Für den Handel ist Weihnachten mit dem Heiligen Abend zu Ende, für die Gläubigen geht es da erst an. Ich erinnere mich gerne an den Besuch einer Mette am frühen Abend in einer Nachbargemeinde. Es kam ein grauhaariger Herr etwas unbeholfen aus dem Chorgestühl zum Ambo, um sich der Lesung zu widmen. Er klang so ungewohnt, dass ich nach den ersten Sätzen wieder vorschaute. Die Kirche war halb dunkel.
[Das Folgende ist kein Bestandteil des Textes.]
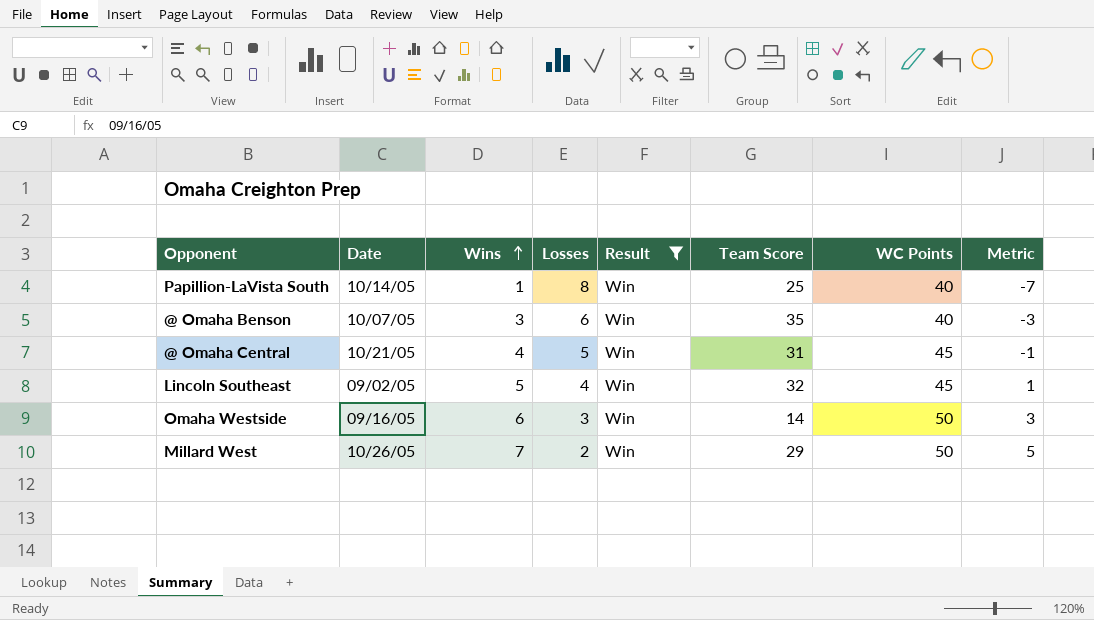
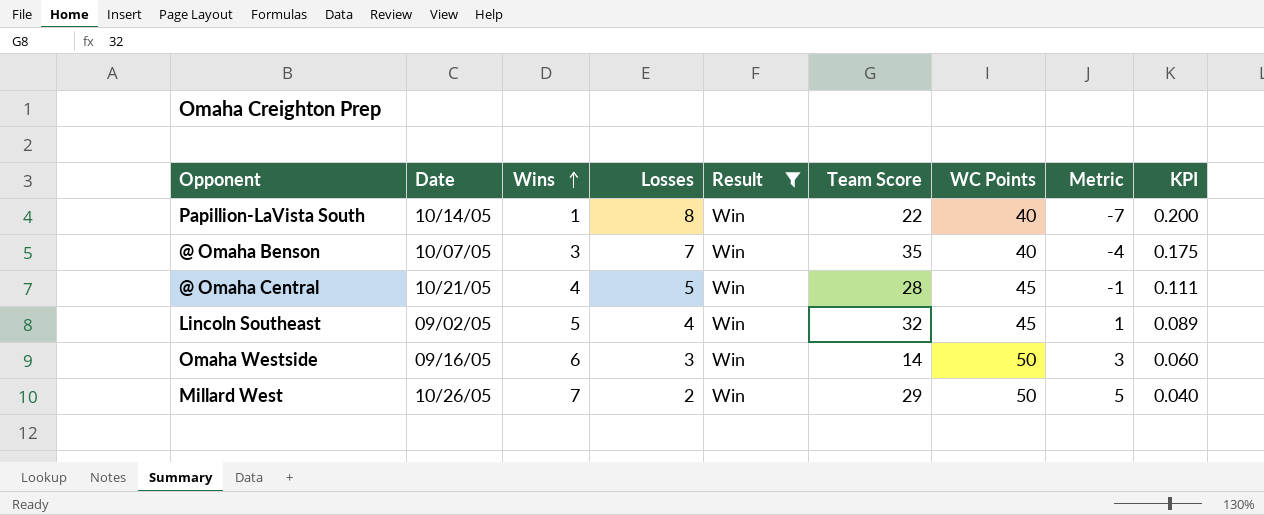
column KPI | formula: none -> [Losses] / [WC Points]
Papillion-LaVista South | Team Score: 25 -> 22
@ Omaha Benson | Losses: 6 -> 7
@ Omaha Benson | Metric: -3 -> -4
@ Omaha Central | Team Score: 31 -> 28

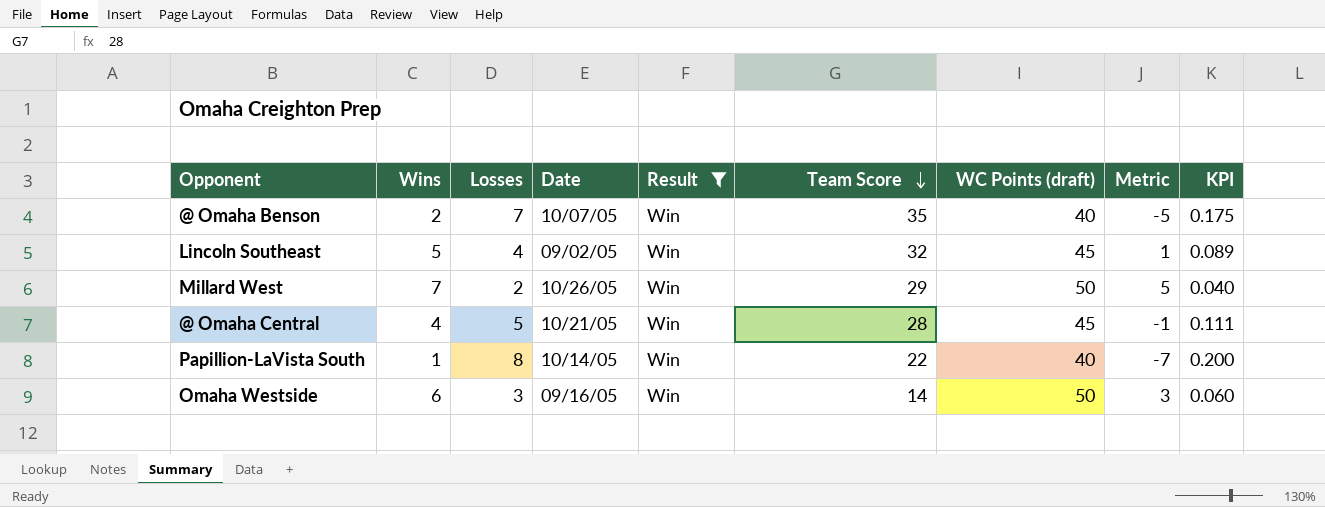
row order: Wins ascending -> Team Score descending
column Date | position: 2 -> 4
column name: WC Points -> WC Points (draft)
@ Omaha Benson | Wins: 3 -> 2
@ Omaha Benson | Metric: -4 -> -5

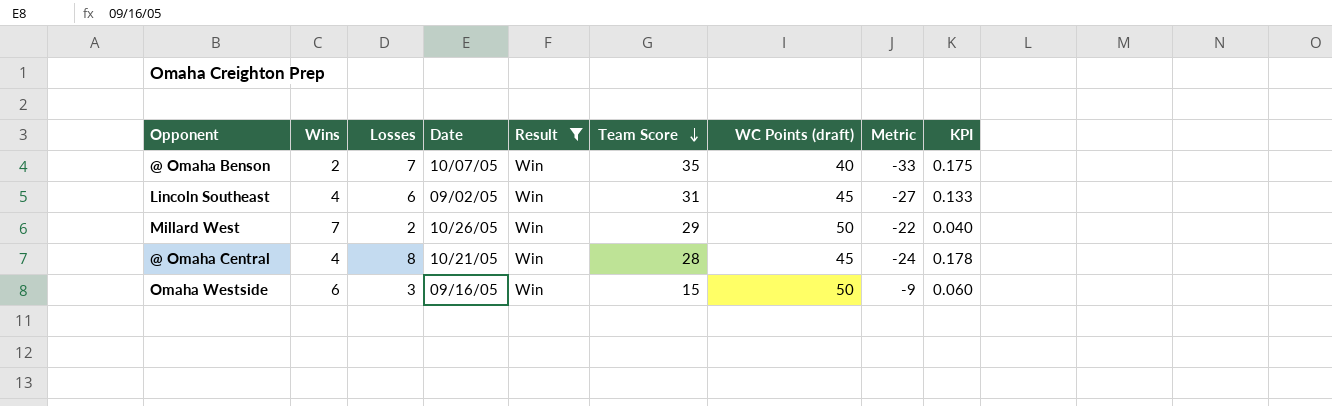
column Metric | formula: [Wins] - [Losses] -> [Wins] - [Team Score]
row Papillion-LaVista South: 1 | 8 | 10/14/05 | Win | 22 | 40 | -7 | 0.200 -> none
Lincoln Southeast | Wins: 5 -> 4
Lincoln Southeast | Losses: 4 -> 6
Lincoln Southeast | Team Score: 32 -> 31
Lincoln Southeast | KPI: 0.089 -> 0.133
@ Omaha Central | Losses: 5 -> 8
@ Omaha Central | KPI: 0.111 -> 0.178
Omaha Westside | Team Score: 14 -> 15

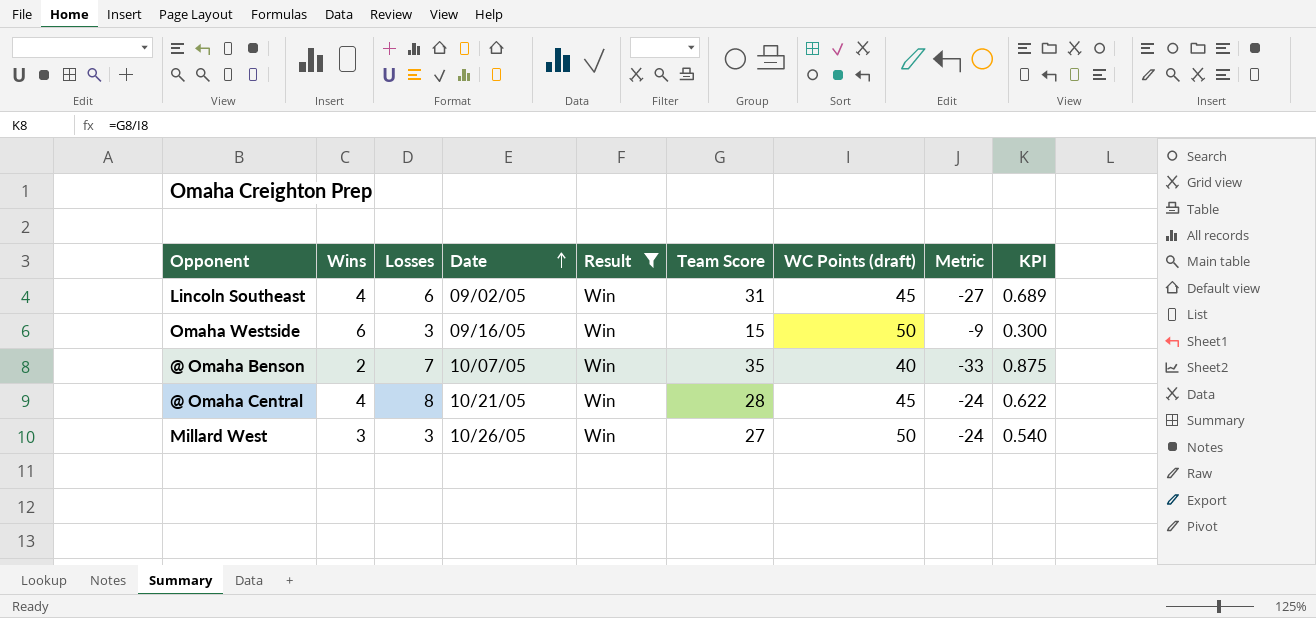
row order: Team Score descending -> Date ascending
column KPI | formula: [Losses] / [WC Points (draft)] -> [Team Score] / [WC Points (draft)]
Millard West | Wins: 7 -> 3
Millard West | Losses: 2 -> 3
Millard West | Team Score: 29 -> 27
Millard West | Metric: -22 -> -24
Am Ambo gab es kein Licht. Der Herr blickte auch nicht auf eine Vorlage. Also auswendig! Daher dieser ganz andere Redefluss. Nicht affektiert, aber doch lebendig und eingängig. Und das noch dazu bei dieser langen Perikope. Ich war baff und begeistert. Meine Gedanken schweiften ab; leider nicht nach Bethlehem. – Wie viele Jahre studiert ein Priester? Er müsste doch „seine“ Theologie in- und auswendig kennen und es nicht nötig haben, eine kurze Predigt abzulesen (Stichpunkte ausgenommen). Freilich klammert man sich manchmal deswegen an das Papier, weil der Text einer Vorlage entnommen ist. Ich weiß nicht, was als ärger einzustufen ist, eine abgelesene Predigt oder eine Redeweise, die sich nicht darum kümmert, wie sie beim Zuhörer ankommt (Tonfall, Lautstärke, Betonung, Deutlichkeit und das übrigens auch bei vielen Lektoren); aber das Mikro wird's schon machen. – Tut es leider nicht. Warum nimmt man sich Zeit, eine Predigt aufzusetzen (oder herauszukramen) aber nicht die Mühe, sie verständlich vorzutragen? Will man nichts verkünden? Warum nimmt man sich nicht die Zeit, die Verständlichkeit immer wieder zu überprüfen? Es kommt bei der Verständlichkeit nicht nur darauf an, welchen Platz der Zuhörer einnimmt, sondern auch, in welches Mikrofon jemand hineinspricht, wie besetzt der Raum ist. Bei soviel ausgefeilter Technik ist offensichtlich noch niemand darauf gekommen, die für einen Sprecher individuellen Einstellungen einer Übertragungsanlage einspeicherbar zu machen und, wie beim Fernseher oder Radio über Senderwahl auszuwählen. Bei der Orgel gibt es die elektronische Einspeicherung voraus gewählter Registerkombinationen schon jahrzehntelang.